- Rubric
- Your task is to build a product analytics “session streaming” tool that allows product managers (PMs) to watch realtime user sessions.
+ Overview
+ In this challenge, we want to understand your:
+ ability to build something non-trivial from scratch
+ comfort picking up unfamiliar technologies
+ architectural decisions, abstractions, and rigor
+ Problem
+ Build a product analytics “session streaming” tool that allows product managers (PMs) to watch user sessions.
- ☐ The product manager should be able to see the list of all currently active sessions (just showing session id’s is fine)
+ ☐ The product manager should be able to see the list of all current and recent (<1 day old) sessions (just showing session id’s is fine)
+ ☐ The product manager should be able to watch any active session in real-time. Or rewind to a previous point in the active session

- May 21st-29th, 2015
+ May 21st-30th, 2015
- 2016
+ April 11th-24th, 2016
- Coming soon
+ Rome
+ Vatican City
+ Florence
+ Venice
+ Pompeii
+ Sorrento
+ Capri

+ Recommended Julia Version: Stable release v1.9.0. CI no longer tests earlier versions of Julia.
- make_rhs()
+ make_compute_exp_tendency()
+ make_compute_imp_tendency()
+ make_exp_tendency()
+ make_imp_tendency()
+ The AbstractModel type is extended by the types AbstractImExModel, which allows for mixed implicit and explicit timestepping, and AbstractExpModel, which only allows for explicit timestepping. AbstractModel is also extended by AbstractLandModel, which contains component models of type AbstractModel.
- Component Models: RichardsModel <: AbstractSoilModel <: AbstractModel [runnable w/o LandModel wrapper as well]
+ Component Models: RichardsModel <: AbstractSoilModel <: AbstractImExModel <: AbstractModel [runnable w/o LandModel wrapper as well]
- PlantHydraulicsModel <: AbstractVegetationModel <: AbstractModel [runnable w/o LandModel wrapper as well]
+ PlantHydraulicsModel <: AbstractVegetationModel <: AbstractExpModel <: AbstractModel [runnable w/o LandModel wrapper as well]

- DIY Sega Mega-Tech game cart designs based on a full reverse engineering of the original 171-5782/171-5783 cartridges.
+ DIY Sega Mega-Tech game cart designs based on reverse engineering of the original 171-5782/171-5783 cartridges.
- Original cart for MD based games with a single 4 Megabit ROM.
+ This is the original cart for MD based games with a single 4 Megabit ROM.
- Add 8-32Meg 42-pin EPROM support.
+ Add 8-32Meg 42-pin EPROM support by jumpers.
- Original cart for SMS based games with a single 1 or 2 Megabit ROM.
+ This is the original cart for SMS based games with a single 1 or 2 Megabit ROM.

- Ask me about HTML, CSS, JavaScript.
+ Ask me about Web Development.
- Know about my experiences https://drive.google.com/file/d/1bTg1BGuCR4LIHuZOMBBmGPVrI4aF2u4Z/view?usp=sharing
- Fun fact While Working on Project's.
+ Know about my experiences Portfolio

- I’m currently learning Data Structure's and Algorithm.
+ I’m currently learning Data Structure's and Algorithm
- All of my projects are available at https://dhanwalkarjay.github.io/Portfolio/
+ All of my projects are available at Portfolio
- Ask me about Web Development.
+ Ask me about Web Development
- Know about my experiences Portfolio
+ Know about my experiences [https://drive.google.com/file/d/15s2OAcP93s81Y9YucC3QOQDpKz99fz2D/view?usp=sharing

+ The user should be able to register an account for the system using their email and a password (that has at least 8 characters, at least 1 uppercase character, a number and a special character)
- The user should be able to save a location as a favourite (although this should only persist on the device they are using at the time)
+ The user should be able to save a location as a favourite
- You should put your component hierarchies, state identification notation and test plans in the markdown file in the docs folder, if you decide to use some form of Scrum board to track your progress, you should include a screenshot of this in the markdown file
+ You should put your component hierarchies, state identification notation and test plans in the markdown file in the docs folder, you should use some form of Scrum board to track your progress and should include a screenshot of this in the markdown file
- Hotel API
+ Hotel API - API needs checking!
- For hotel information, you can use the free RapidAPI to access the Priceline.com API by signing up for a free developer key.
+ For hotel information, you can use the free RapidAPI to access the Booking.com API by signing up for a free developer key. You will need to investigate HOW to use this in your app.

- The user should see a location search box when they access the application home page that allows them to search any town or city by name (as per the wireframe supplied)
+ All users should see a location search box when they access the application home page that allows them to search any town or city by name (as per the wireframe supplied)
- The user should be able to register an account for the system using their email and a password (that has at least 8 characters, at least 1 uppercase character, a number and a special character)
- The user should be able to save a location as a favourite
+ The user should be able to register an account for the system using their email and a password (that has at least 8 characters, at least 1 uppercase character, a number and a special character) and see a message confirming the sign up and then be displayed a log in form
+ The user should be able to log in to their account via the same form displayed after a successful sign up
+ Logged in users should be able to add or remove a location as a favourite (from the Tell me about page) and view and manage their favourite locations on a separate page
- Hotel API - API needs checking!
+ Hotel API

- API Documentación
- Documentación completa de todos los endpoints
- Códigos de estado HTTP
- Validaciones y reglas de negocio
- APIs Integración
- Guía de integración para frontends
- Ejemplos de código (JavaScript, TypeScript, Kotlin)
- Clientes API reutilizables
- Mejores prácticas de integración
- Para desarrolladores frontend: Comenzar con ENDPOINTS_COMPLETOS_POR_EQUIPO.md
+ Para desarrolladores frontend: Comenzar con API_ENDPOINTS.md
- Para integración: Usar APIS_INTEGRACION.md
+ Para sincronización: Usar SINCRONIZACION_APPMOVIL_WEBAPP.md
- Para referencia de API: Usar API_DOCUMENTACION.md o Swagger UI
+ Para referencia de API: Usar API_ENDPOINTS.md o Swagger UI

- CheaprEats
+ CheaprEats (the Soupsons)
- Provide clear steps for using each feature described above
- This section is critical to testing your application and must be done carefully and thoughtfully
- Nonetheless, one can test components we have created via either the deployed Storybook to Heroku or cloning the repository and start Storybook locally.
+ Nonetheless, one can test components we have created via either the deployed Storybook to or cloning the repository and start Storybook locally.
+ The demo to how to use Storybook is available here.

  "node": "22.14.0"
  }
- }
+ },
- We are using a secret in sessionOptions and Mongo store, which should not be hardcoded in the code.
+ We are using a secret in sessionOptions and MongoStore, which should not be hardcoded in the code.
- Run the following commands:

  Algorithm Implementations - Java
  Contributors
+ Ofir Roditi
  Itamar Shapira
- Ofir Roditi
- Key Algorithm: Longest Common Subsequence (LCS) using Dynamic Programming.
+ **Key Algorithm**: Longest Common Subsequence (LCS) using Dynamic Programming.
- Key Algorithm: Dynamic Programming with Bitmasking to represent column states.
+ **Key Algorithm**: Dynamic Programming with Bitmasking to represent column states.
--------------------------------
Required action
Look through the entries above and quote exactly the lines from the line with "sincronización: Usar SINCRONIZACION_APPMOVIL_WEBAPP.md" to the line with "Algorithm**: Longest Common", counting both of those lines.

Result of the exercise
+ Para sincronización: Usar SINCRONIZACION_APPMOVIL_WEBAPP.md
- Para referencia de API: Usar API_DOCUMENTACION.md o Swagger UI
+ Para referencia de API: Usar API_ENDPOINTS.md o Swagger UI

- CheaprEats
+ CheaprEats (the Soupsons)
- Provide clear steps for using each feature described above
- This section is critical to testing your application and must be done carefully and thoughtfully
- Nonetheless, one can test components we have created via either the deployed Storybook to Heroku or cloning the repository and start Storybook locally.
+ Nonetheless, one can test components we have created via either the deployed Storybook to or cloning the repository and start Storybook locally.
+ The demo to how to use Storybook is available here.

  "node": "22.14.0"
  }
- }
+ },
- We are using a secret in sessionOptions and Mongo store, which should not be hardcoded in the code.
+ We are using a secret in sessionOptions and MongoStore, which should not be hardcoded in the code.
- Run the following commands:

  Algorithm Implementations - Java
  Contributors
+ Ofir Roditi
  Itamar Shapira
- Ofir Roditi
- Key Algorithm: Longest Common Subsequence (LCS) using Dynamic Programming.
+ **Key Algorithm**: Longest Common Subsequence (LCS) using Dynamic Programming.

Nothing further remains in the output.